• PROBLEM REQUIREMENTS:
Would you print the records below word for word, without the pictures?

• THE DATA:
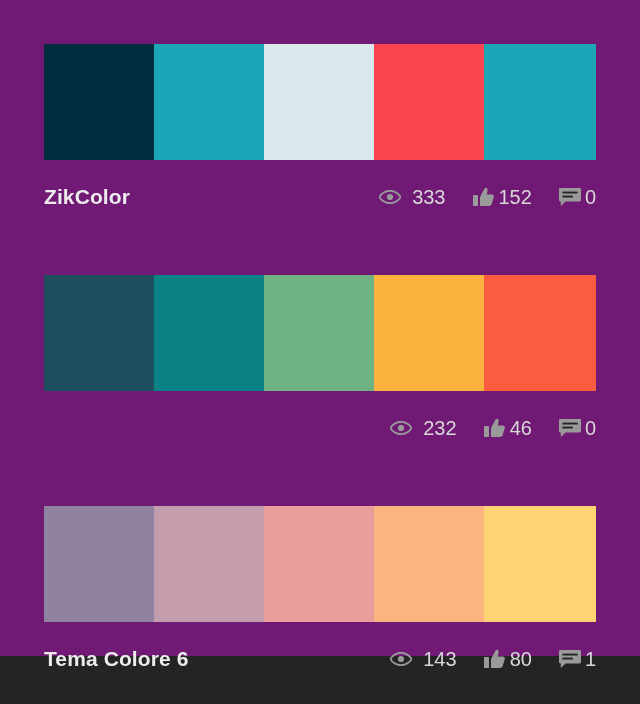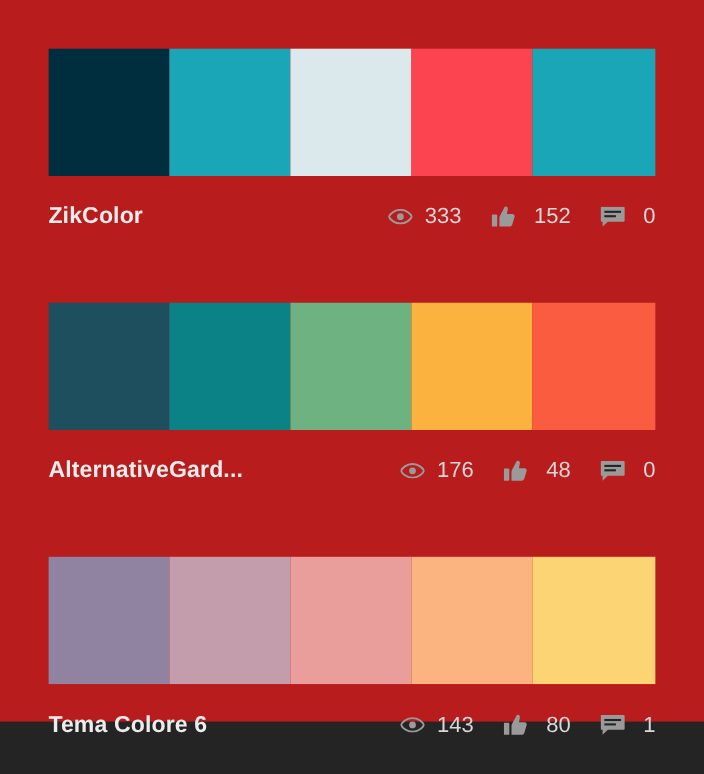"ZikColor" #app { background: #b91c1c -> #701a75 }
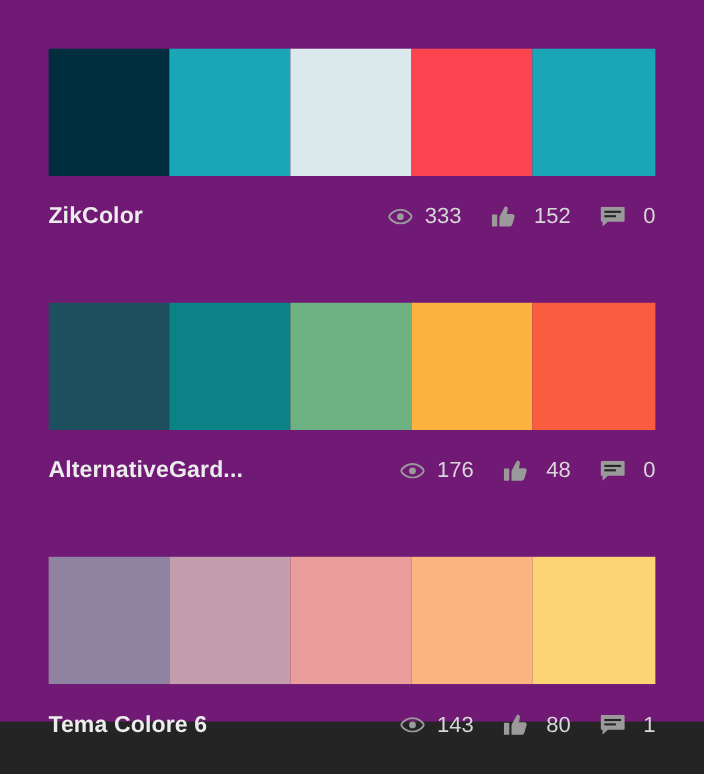"152" .stat-value { margin-left: 16px -> 3px }
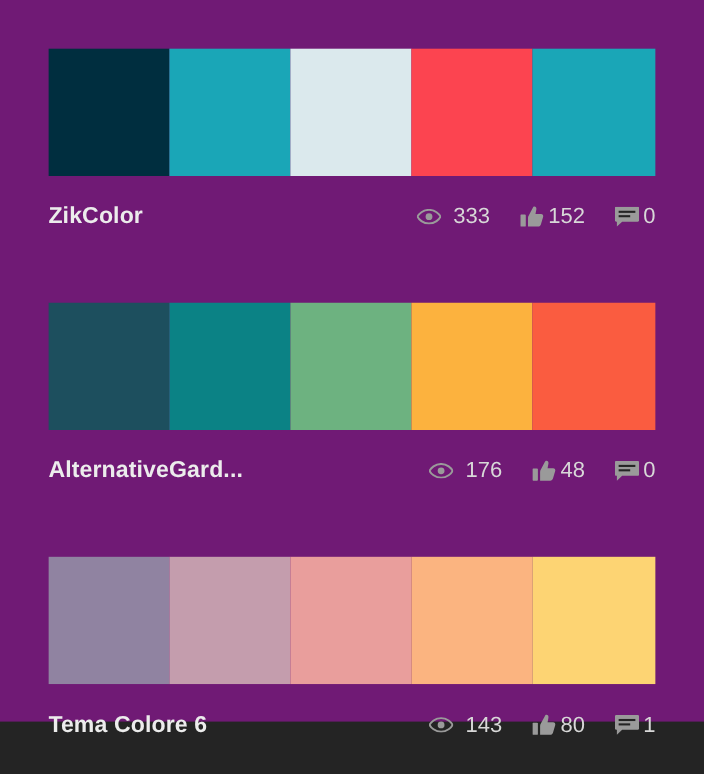"AlternativeGard..." div.palette-title { html: <div>AlternativeGard...</div> -> none }
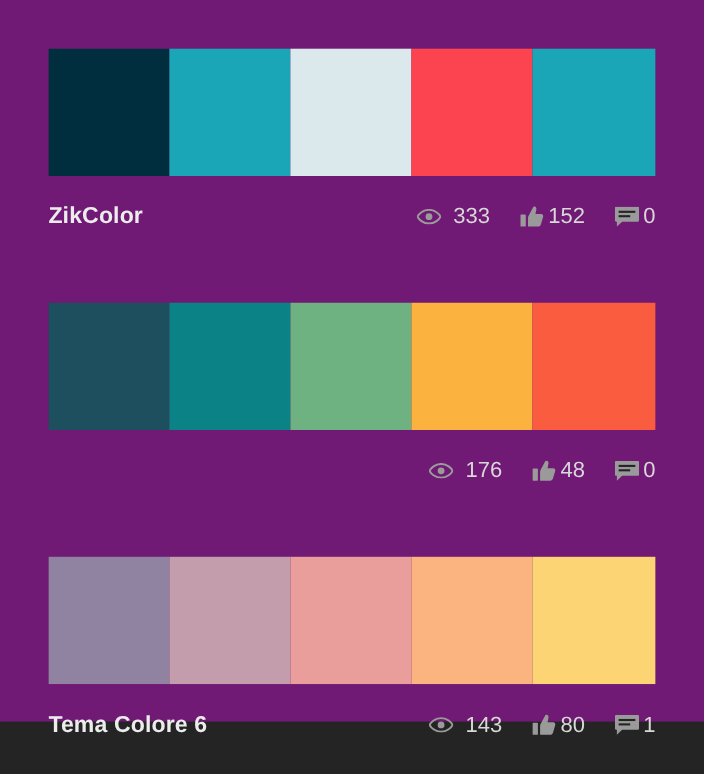"176" span.stat-value { text: 176 -> 232 }
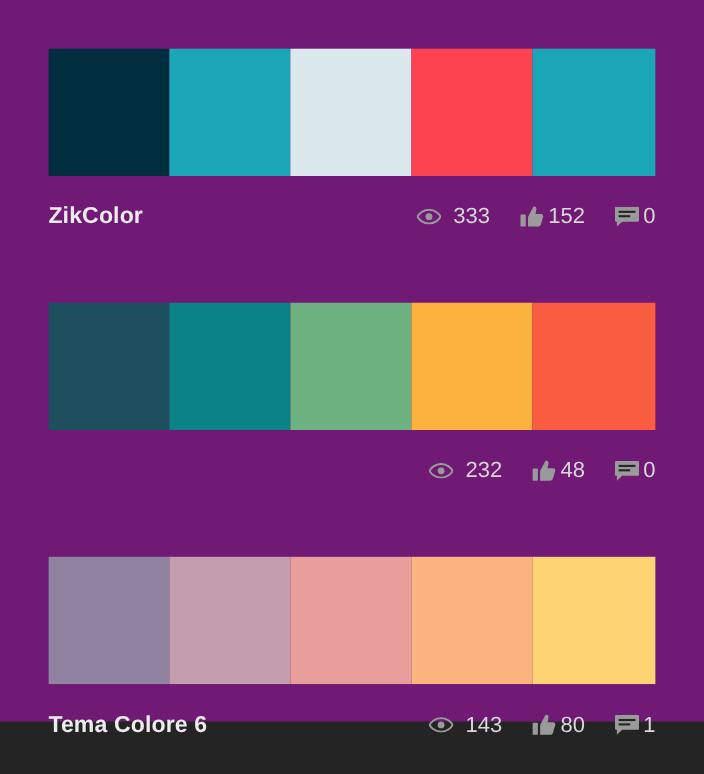"48" span.stat-value { text: 48 -> 46 }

• EXERCISE SOLUTION:
"ZikColor" #app { background: #b91c1c -> #701a75 }
"152" .stat-value { margin-left: 16px -> 3px }
"AlternativeGard..." div.palette-title { html: <div>AlternativeGard...</div> -> none }
"176" span.stat-value { text: 176 -> 232 }
"48" span.stat-value { text: 48 -> 46 }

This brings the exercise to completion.